Another option that might be more elegant would be something that supported ‘live inclusion’, where folders and documents in one project could appear virtually in the binder of another project.
This would help in producing interrelated documents that share common elements.
In the more virtual model, one could imagine two-way appearances of content, so when one project is opened and an update made to a folder or document, those folders or documents would update into those folders/documents appearing in other projects, and vice versa, depending on the starting point for the change. Compilations would always pick up the most current content, whatever its point of origination.
I’ve been thinking about various workarounds to achieve this objective by other means, but a straightforward application feature set that worked elegantly from within Scrivener projects would be a great addition. Versioning policy documents based on pieces of text that need to be continuously maintained and updated is a signficant part of our editorial work.

You have probably already encountered the intended approach for this type of problem, which is described in this older thread: for stuff multiple projects need to have the same content for, one uses files on the disk for inclusion, rather than binder items.

What you are proposing would be theoretically awesome—but a bit of a nightmare in terms of implementation (and I’m just speaking of the <$include:...> tag here in that, actually mirroring content from multiple potentially simultaneously open projects would be more than just a bit of a nightmare given the architecture of the software).
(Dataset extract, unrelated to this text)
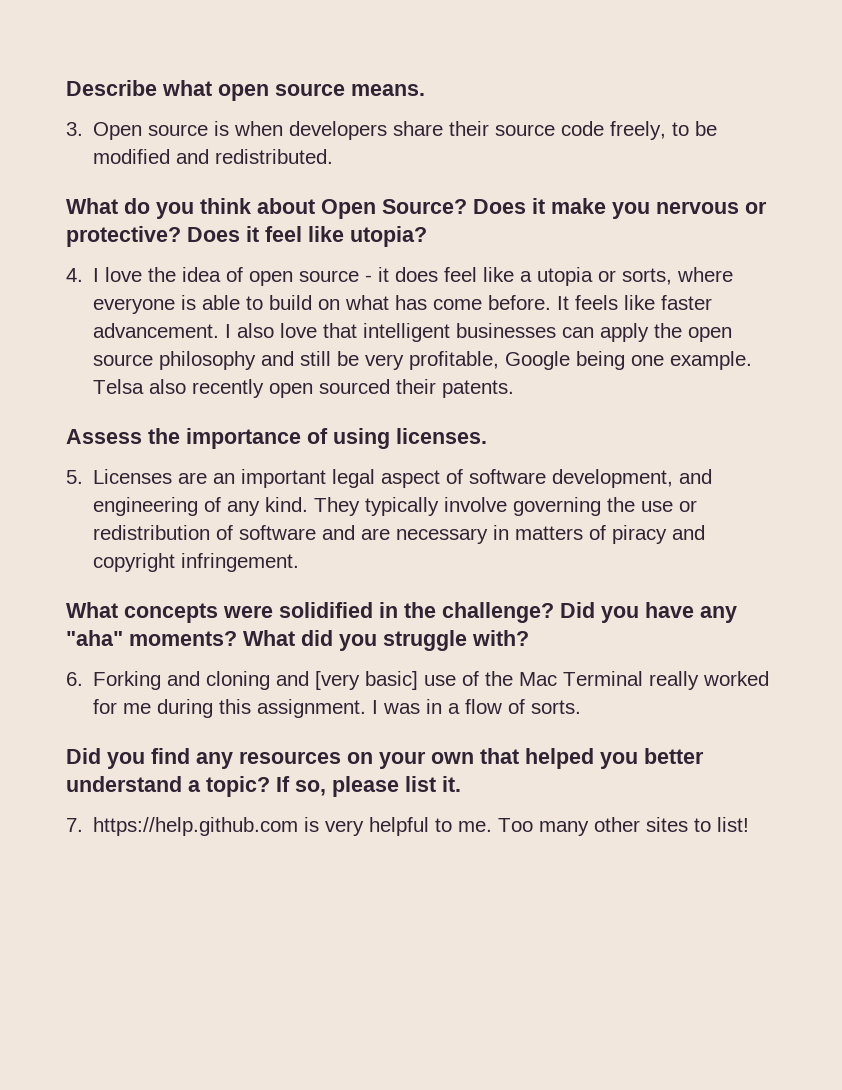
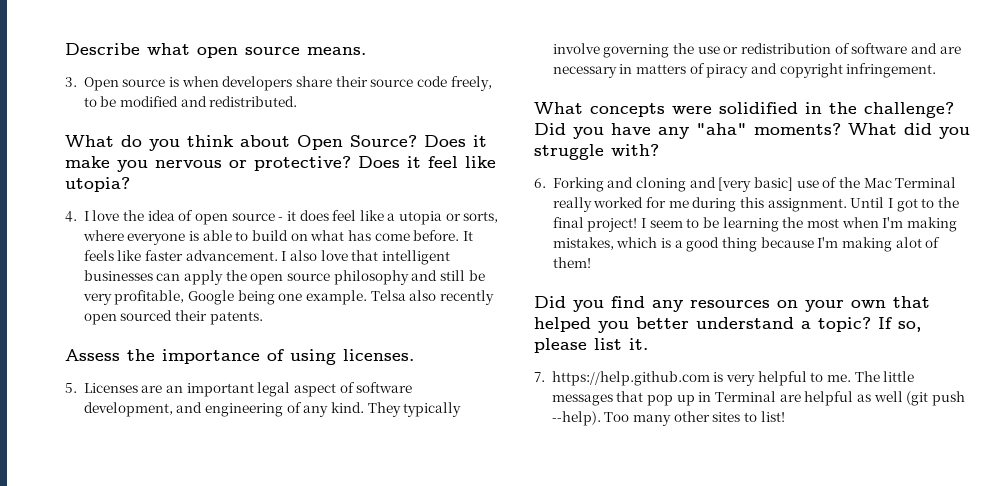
- I was in a flow of sorts.
+ Until I got to the final project! I seem to be learning the most when I'm making mistakes, which is a good thing because I'm making alot of them!
+ The little messages that pop up in Terminal are helpful as well (git push --help).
Yes, I’m pretty familiar with the substance of what’s discussed with that old thread.
I’m onto considering options using RTF file synchronization.
Another route you might go with new development would be a more sophisticated file synchronization manager.
The way file synchronization works now, showing what’s changed when a project is opened or synced, is pretty handy for keeping track of recent changes.
If multiple projects could make use of RTF file resources in common through synchronization in and out of projects (including intermediary use of the files, say with Word, that might be an even better approach. If I were to hazard a guess, to get from where you are now to where you’d need to be, something would have to change with how the RTF files are named (preceded with a universal identifier instead of a binder order number?) and a given project would need to store the association between the document identifier and its own binder order. But the problem with that might be the loss of organization of the files in the [Finder] folder being synced for someone just using a word processor to author and edit.
My sense is that the Finder folder should just have its own structure, and the sync manager inside a given Scrivener project could just make it possible to specify a list of Finder folders and/or individual nested documents to sync. To make this all work you might need to introduce a new, specialized folder to the binder that can only be used for titling but not holding text. Scrivener folders (really documents, since they can hold text) would just carry on using file naming conventions to distinguish them from Scrivener text documents.
More sophisticated synchronization management might help you sidestep what you foresee using simple compile inclusion. So that could be another way to go.
But the objective here is shareable text objects, where the file organization in a shared folder or in associated projects can be unique in each case, and where the synchronization setups are as granular as the user might need.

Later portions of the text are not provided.